Non poteva proprio essere considerata tale, ma decisamente era un castello bellissimo e degno della famiglia reale che vi abitava, i regnanti di Bucanville, la città dove abitavo. Prendeva questo nome dai rampicanti viola che crescevano sulle mura del castello, dandogli una tonalità più forte e allegra.
Mentre pensavo questo, il mio cavallo si arrestò.

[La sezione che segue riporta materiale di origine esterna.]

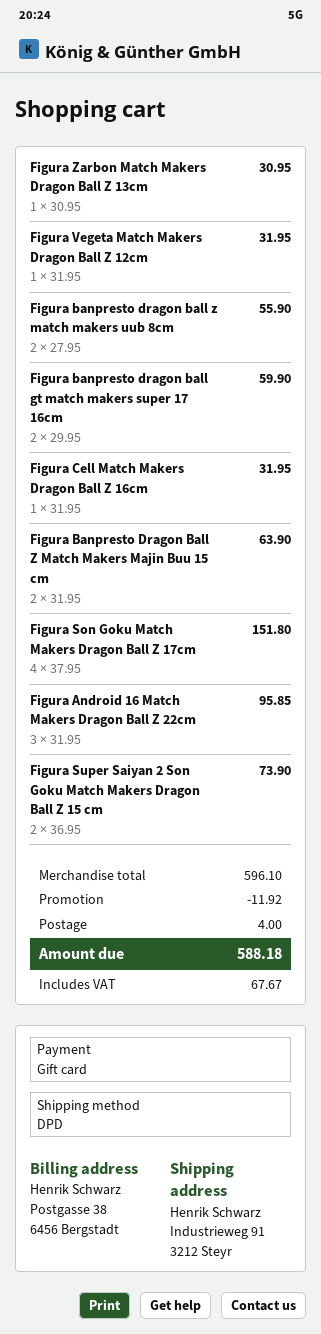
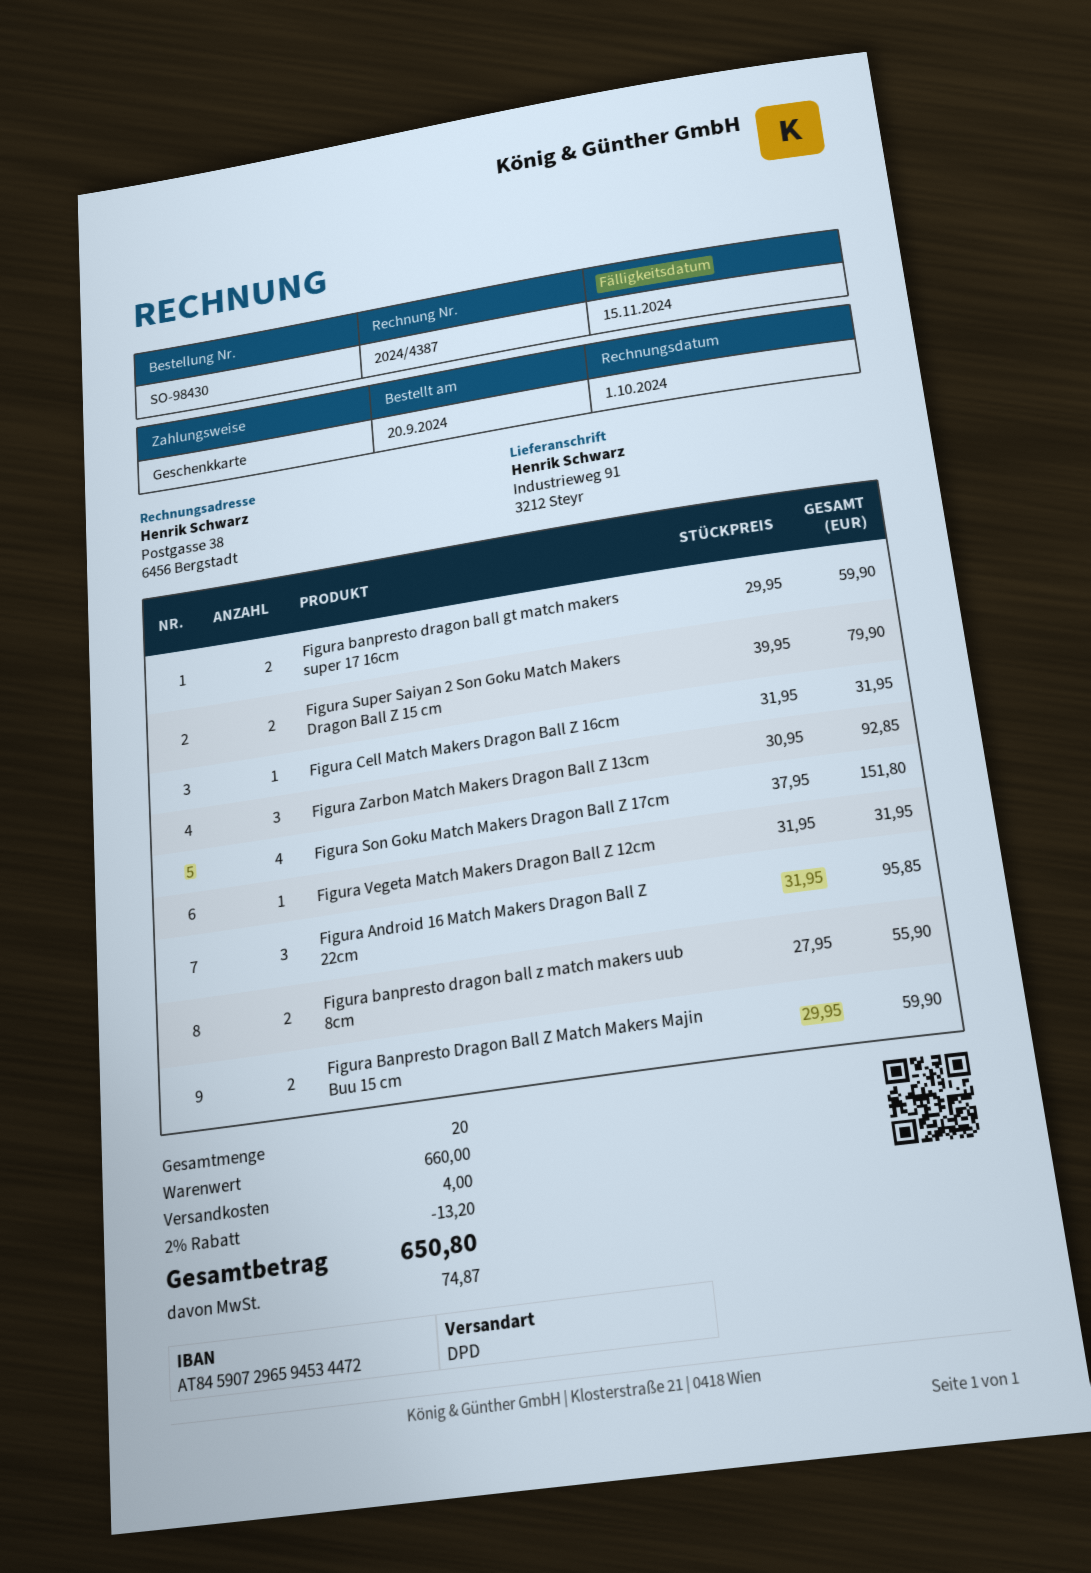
Figura Zarbon Match Makers Dragon Ball Z 13cm: 1 x 30.95 = 30.95 -> 3 x 30.95 = 92.85
Figura Banpresto Dragon Ball Z Match Makers Majin Buu 15 cm: 2 x 31.95 = 63.90 -> 2 x 29.95 = 59.90
Figura Super Saiyan 2 Son Goku Match Makers Dragon Ball Z 15 cm: 2 x 36.95 = 73.90 -> 2 x 39.95 = 79.90
subtotal: 596.10 -> 660.00
discount: 11.92 -> 13.20
tax: 67.67 -> 74.87
total: 588.18 -> 650.80

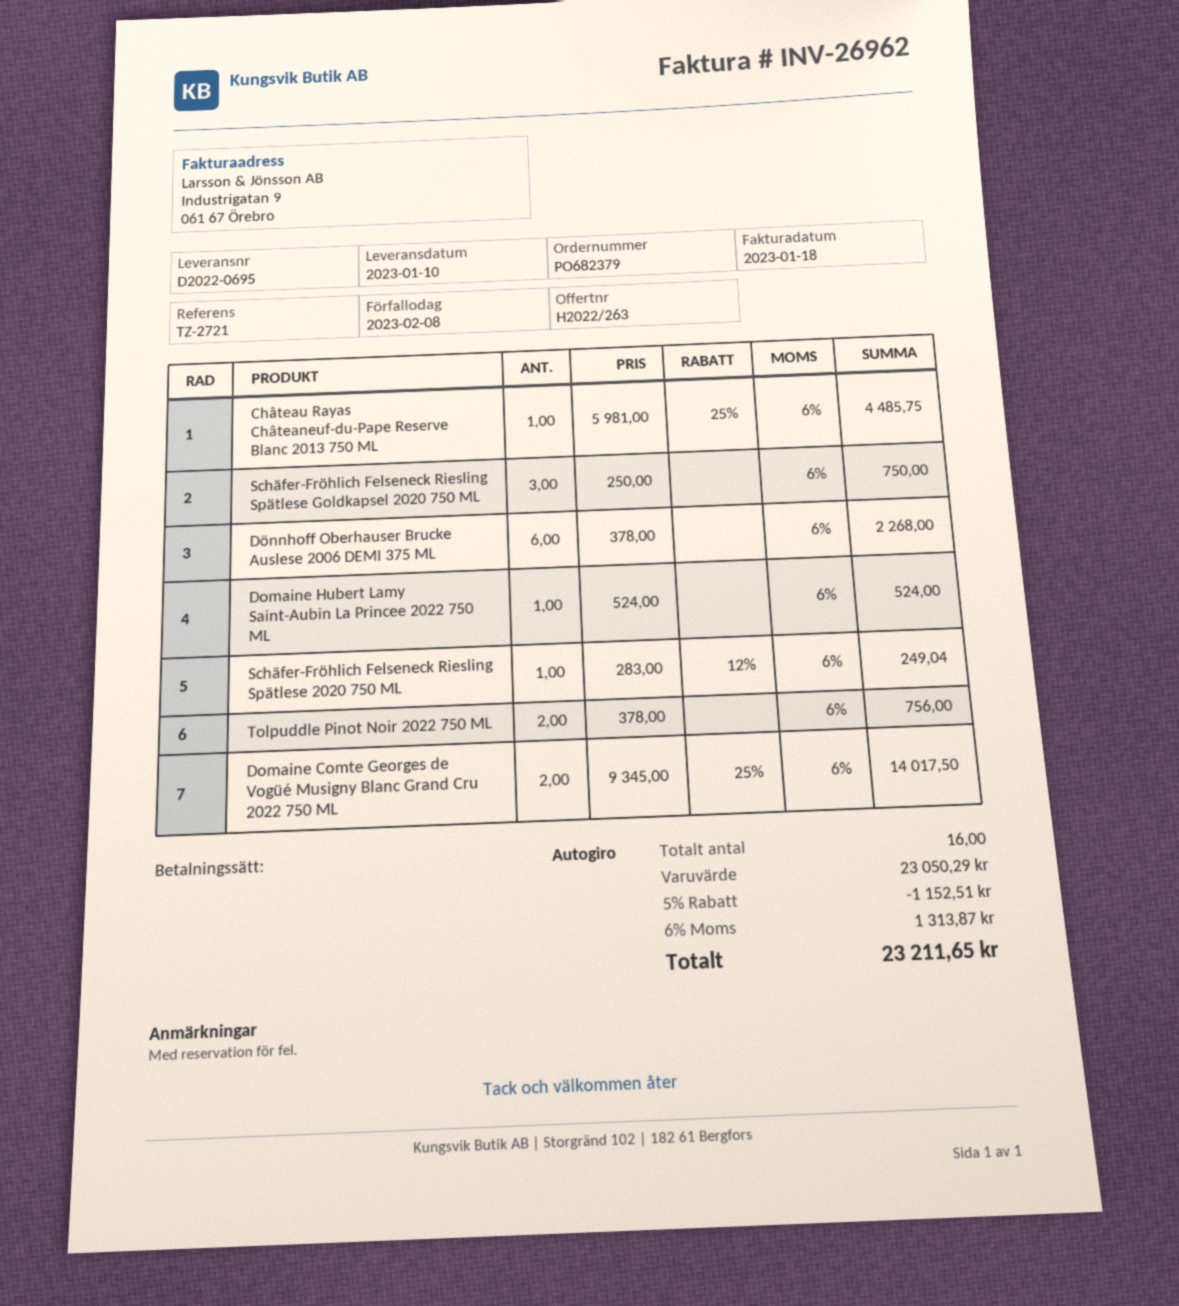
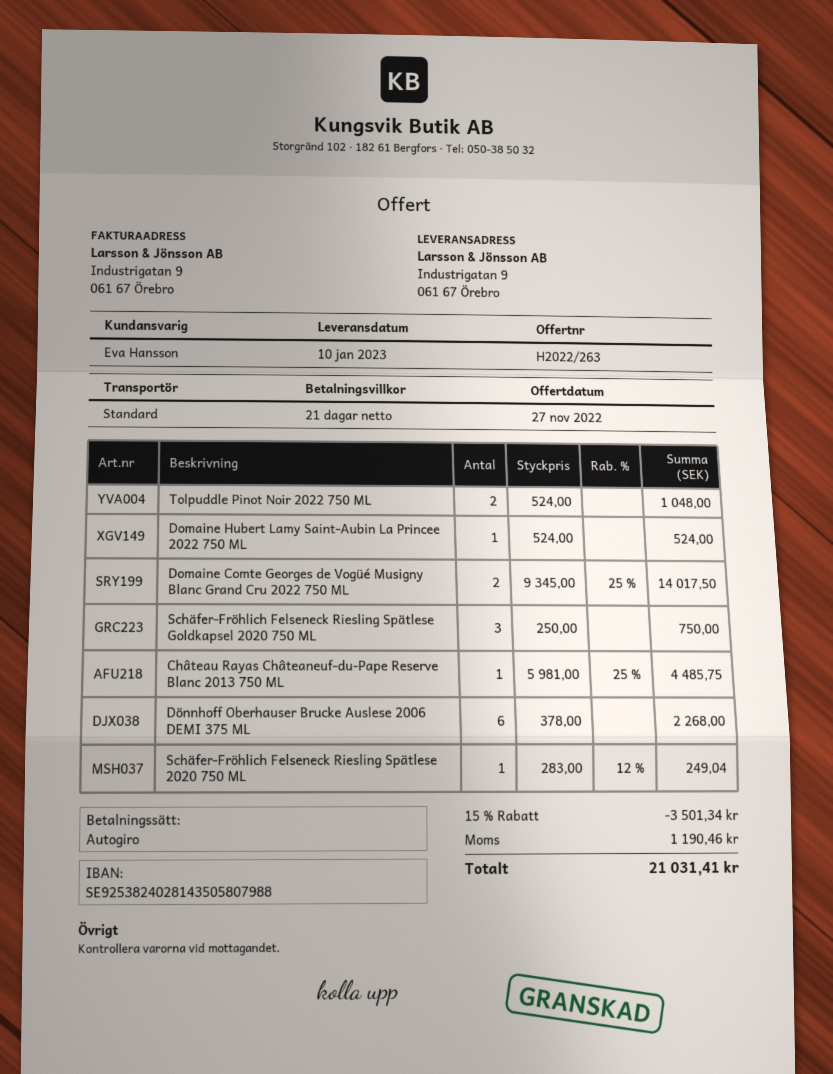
Tolpuddle Pinot Noir 2022 750 ML: 2 x 378.00 = 756.00 -> 2 x 524.00 = 1048.00
discount: 5% = 1152.51 -> 15% = 3501.34
tax: 1313.87 -> 1190.46
total: 23211.65 -> 21031.41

-Dannato baio,- imprecai fra i denti, senza accorgermi che mi aveva portato fuori casa. Era piuttosto vicina al confine del castello, ma non abbastanza da essere una residenza per ricchi: erano quattro mura e due stanze, una per la mia famiglia e una per quella di Monique.
-Simon! Sei tornato!- sentii cinguettare dall’interno. Monique sbucò fuori dalla porta, sorridente, i capelli castani accesi dalla luce del crepuscolo, le mani strette sul grembiule.
-Ho una grande notizia!- esclamai felice, saltando giù dal carro. Non pensai neppure a legare il cavallo, ma la strinsi direttamente tra le braccia.
-Cosa può darti una tale irruenza?- chiese curiosa, spingendomi via. A volte dimenticavo che i nostri rapporti non erano così stretti come speravo.
-Mi hanno offerto un lavoro. Quelli del Reame giù in paese,- sorrisi gongolante. Il suo viso s’illuminò.
-M-ma… è  fantastico! Di cosa si tratta?
-È un trasporto importante, potrò pagare le tasse e permettermi qualcosa in più, questo mese…
-Incredibile! Cosa devi portare?
-Non lo so neppure, è nella segretezza più assoluta,-. Monique ammutolì.
-Non mi dire…- mormorò tremante. -Non dovrai passare per il Bosco, vero?
Annuii esitante. Lei s’irrigidì. -Ma… nel Bosco ci sono…
-I Briganti, lo so,- tagliai corto. -Ma questo lavoro mi serve. Se riesco a tenere i conti, potremo permetterci una festa di matrimonio decente.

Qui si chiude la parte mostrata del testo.